Creating a neural network model (create_model.py).
# Создание модели нейросети с использованием Input
model = tf.keras.models.Sequential([
tf.keras.layers.Input(shape=(img_height, img_width, 1)),
tf.keras.layers.Conv2D(32, (3, 3), activation='relu'),
tf.keras.layers.MaxPooling2D((2, 2)),
tf.keras.layers.Conv2D(64, (3, 3), activation='relu'),
tf.keras.layers.MaxPooling2D((2, 2)),
tf.keras.layers.Flatten(),
tf.keras.layers.Dense(64, activation='relu'),
tf.keras.layers.Dense(10, activation='softmax')
])
This block of code creates a neural network model architecture for handwritten digit recognition using the TensorFlow/Keras library.

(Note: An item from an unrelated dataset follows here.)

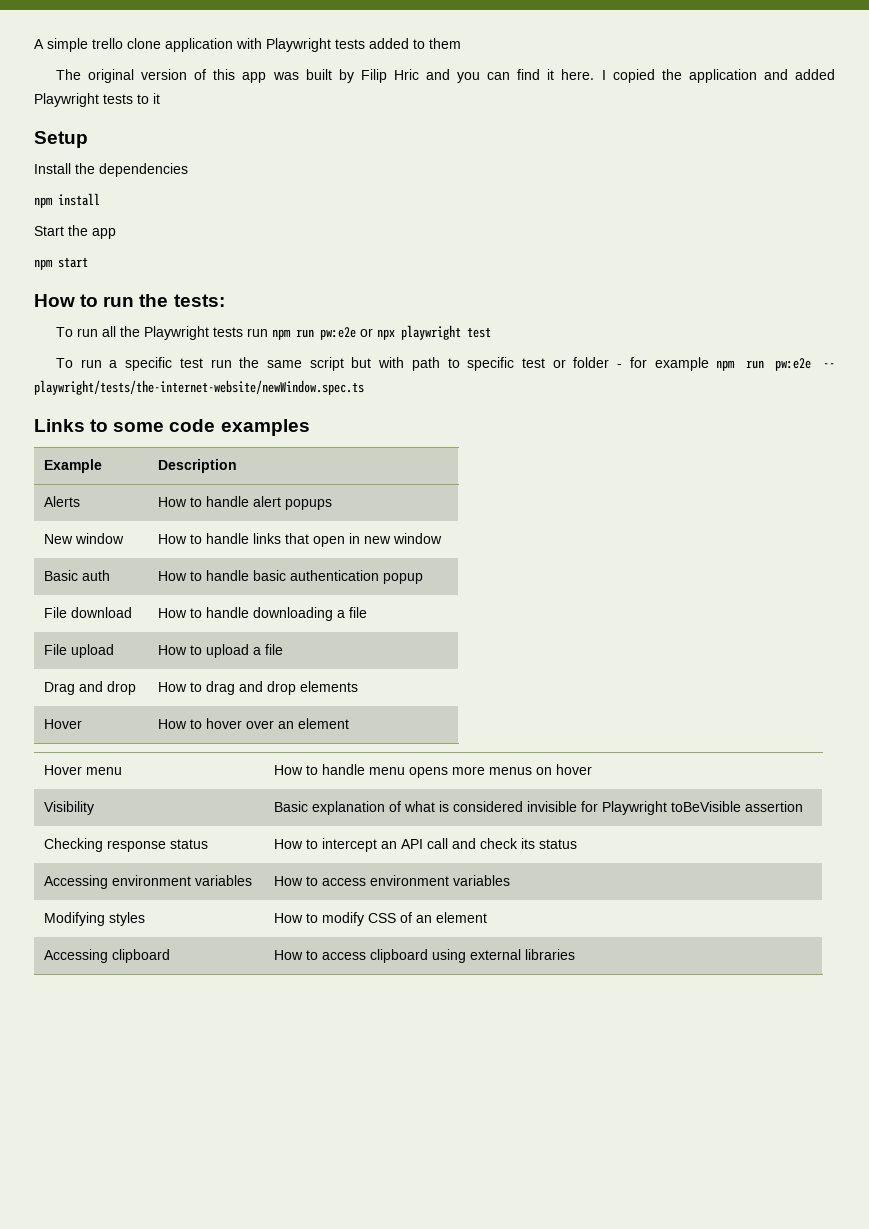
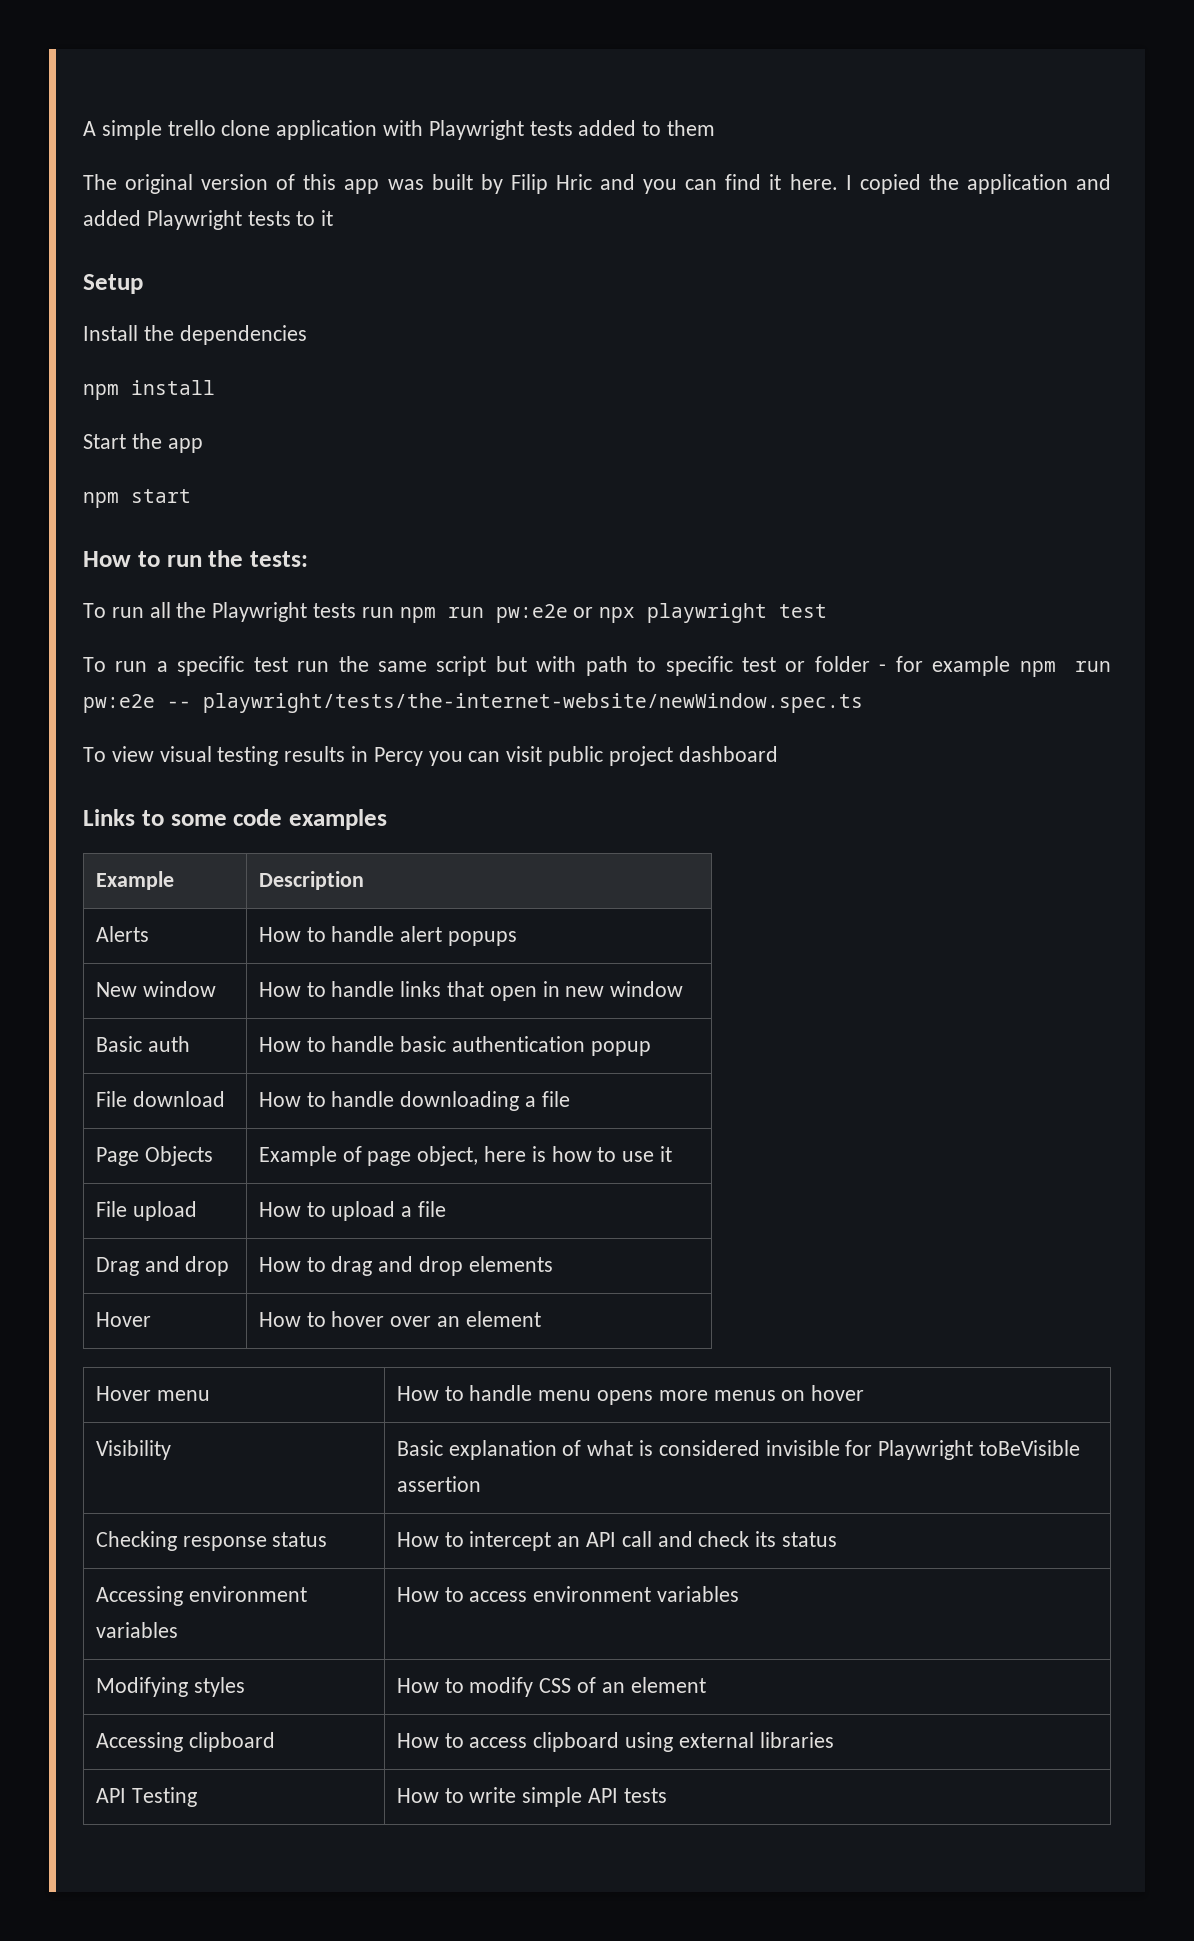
(364, 387) none -> [83,746,778,766] // To view visual testing results in Percy you can visit public project dashboard
(367, 612) none -> [95,1146,213,1166] [258,1146,672,1166] // Page Objects | Example of page object, here is how to use it
(575, 954) none -> [95,1787,197,1807] [396,1787,667,1807] // API Testing | How to write simple API tests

Creating a model using Sequential: model = tf.keras.models.Sequential() | Goal: Sequential is an easy way to create a neural network model in Keras. Layers are added sequentially, one after another. |
Input Layer: tf.keras.layers.Input(shape=(img_height, img_width, 1)) | Purpose: Specifies the form of the input data expected by the model. In this case, the input data is 28×28 pixel images with one channel (grayscale). |
First convolution layer (Conv2D): tf.keras.layers.Conv2D(32, (3, 3), activation='relu') | Goal: This layer applies 32 3×3 filters to the input data, extracting important features such as edges and textures. |
First subsampling layer (MaxPooling2D): tf.keras.layers.MaxPooling2D((2, 2)) | Goal: Reduces the dimensionality of data by aggregating values in a 2×2 pixel region and selecting the maximum value in each region. |
Second convolution layer (Conv2D): tf.keras.layers.Conv2D(64, (3, 3), activation='relu') | Goal: Applies 64 3×3 filters to the data, extracting more complex features. |
Second subsampling layer (MaxPooling2D): tf.keras.layers.MaxPooling2D((2, 2)) | Goal: Reduces the data size again by aggregating the values in a 2×2 pixel region, choosing the maximum value in each region. |
Flatten Layer: tf.keras.layers.Flatten() | Purpose: Converts a multi-dimensional data array into a one-dimensional vector. This is necessary to connect to fully connected (Dense) layers. |
Fully connected layer (Dense): tf.keras.layers.Dense(64, activation='relu') | Purpose: Processes data using 64 neurons. In each neuron, a linear combination of input data occurs and the activation function relu is applied. |
Output fully connected layer (Dense): tf.keras.layers.Dense(10, activation='softmax') | Goal: Processes the output data and uses 10 neurons corresponding to 10 classes (numbers 0-9). Applies a softmax activation function to obtain class probabilities. |
Sequential: Linear model, adding layers sequentially.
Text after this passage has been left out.